§ Aim of the exercise:
The data must be transcribed exactly, with no line missing.

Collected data
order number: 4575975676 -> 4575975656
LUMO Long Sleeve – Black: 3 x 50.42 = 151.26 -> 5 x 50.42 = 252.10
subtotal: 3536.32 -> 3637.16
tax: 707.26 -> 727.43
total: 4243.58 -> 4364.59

§ Solution to the exercise:
order number: 4575975676 -> 4575975656
LUMO Long Sleeve – Black: 3 x 50.42 = 151.26 -> 5 x 50.42 = 252.10
subtotal: 3536.32 -> 3637.16
tax: 707.26 -> 727.43
total: 4243.58 -> 4364.59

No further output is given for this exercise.